• TASK PROMPT
Which lines below include "leading"? Copy them all.
DATA FOR THIS TASK Start Marker
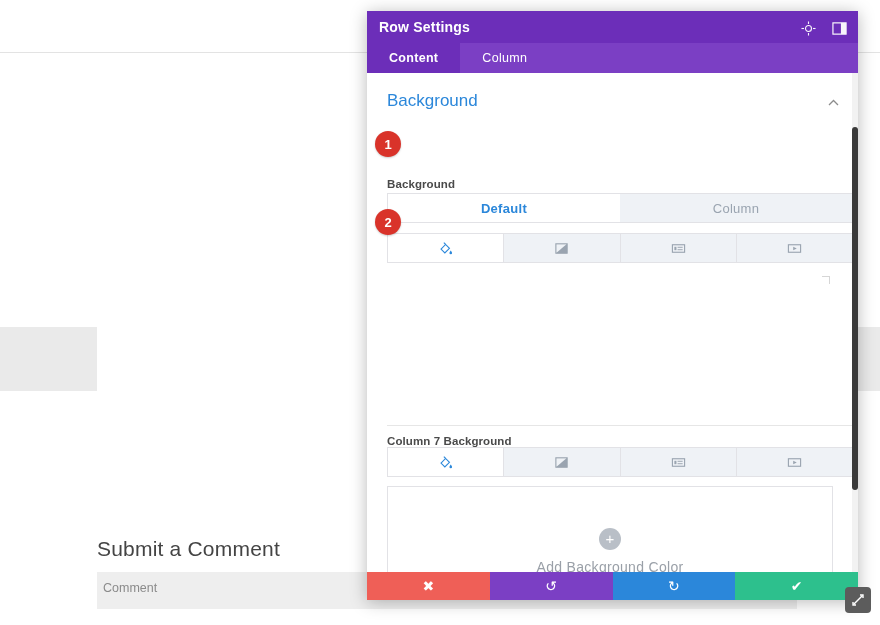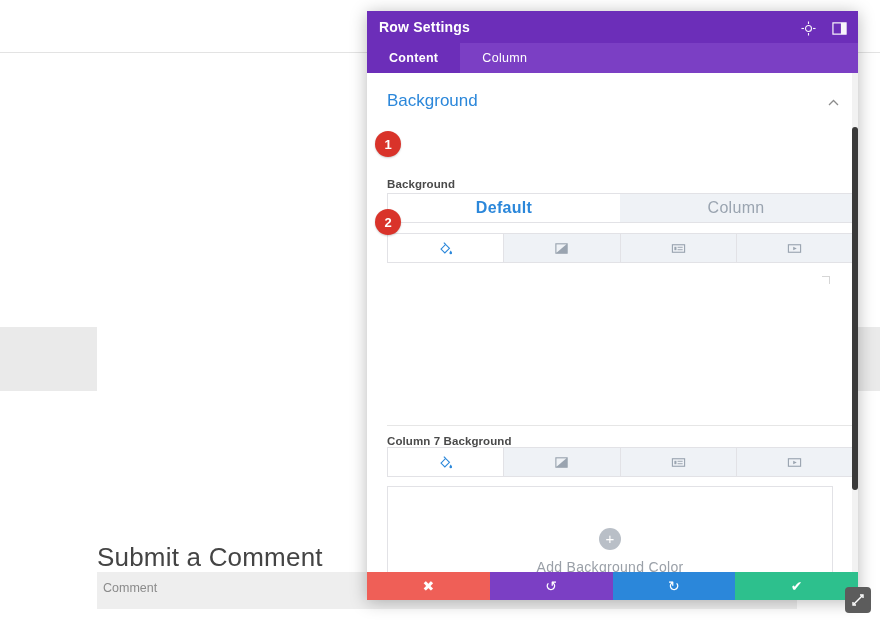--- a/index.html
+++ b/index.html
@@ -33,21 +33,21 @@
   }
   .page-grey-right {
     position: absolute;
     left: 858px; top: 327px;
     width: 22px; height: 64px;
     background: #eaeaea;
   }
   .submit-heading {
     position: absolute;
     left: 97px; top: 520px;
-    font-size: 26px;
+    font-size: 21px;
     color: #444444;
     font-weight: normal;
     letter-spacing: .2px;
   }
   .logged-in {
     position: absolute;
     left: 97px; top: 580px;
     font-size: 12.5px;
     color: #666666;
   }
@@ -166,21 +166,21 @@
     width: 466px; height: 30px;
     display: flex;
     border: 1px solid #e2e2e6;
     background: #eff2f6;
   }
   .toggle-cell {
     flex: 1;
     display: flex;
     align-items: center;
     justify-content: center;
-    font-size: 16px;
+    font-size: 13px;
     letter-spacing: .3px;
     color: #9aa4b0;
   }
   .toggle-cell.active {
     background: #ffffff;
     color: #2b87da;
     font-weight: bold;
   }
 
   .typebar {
DATA FOR THIS TASK End Marker
DATA FOR THIS TASK Start Marker
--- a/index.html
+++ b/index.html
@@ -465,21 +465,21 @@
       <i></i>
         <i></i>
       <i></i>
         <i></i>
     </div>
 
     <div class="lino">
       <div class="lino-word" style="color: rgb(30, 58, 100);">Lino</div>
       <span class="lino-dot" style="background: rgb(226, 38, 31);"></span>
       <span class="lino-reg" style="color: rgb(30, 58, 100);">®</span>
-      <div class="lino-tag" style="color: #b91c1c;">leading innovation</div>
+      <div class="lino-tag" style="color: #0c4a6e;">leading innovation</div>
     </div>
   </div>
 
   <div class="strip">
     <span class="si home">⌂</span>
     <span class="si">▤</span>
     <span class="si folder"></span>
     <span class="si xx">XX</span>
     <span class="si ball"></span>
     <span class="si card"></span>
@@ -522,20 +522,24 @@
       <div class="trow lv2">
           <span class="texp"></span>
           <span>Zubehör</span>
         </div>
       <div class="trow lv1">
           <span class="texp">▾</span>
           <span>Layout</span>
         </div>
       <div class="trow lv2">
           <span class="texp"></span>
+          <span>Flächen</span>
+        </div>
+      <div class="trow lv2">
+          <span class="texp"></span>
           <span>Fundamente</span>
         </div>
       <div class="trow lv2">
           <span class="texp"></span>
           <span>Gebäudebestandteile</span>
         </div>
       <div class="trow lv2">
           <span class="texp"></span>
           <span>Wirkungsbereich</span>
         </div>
DATA FOR THIS TASK End Marker
• EXPECTED ANSWER
-      <div class="lino-tag" style="color: #b91c1c;">leading innovation</div>
+      <div class="lino-tag" style="color: #0c4a6e;">leading innovation</div>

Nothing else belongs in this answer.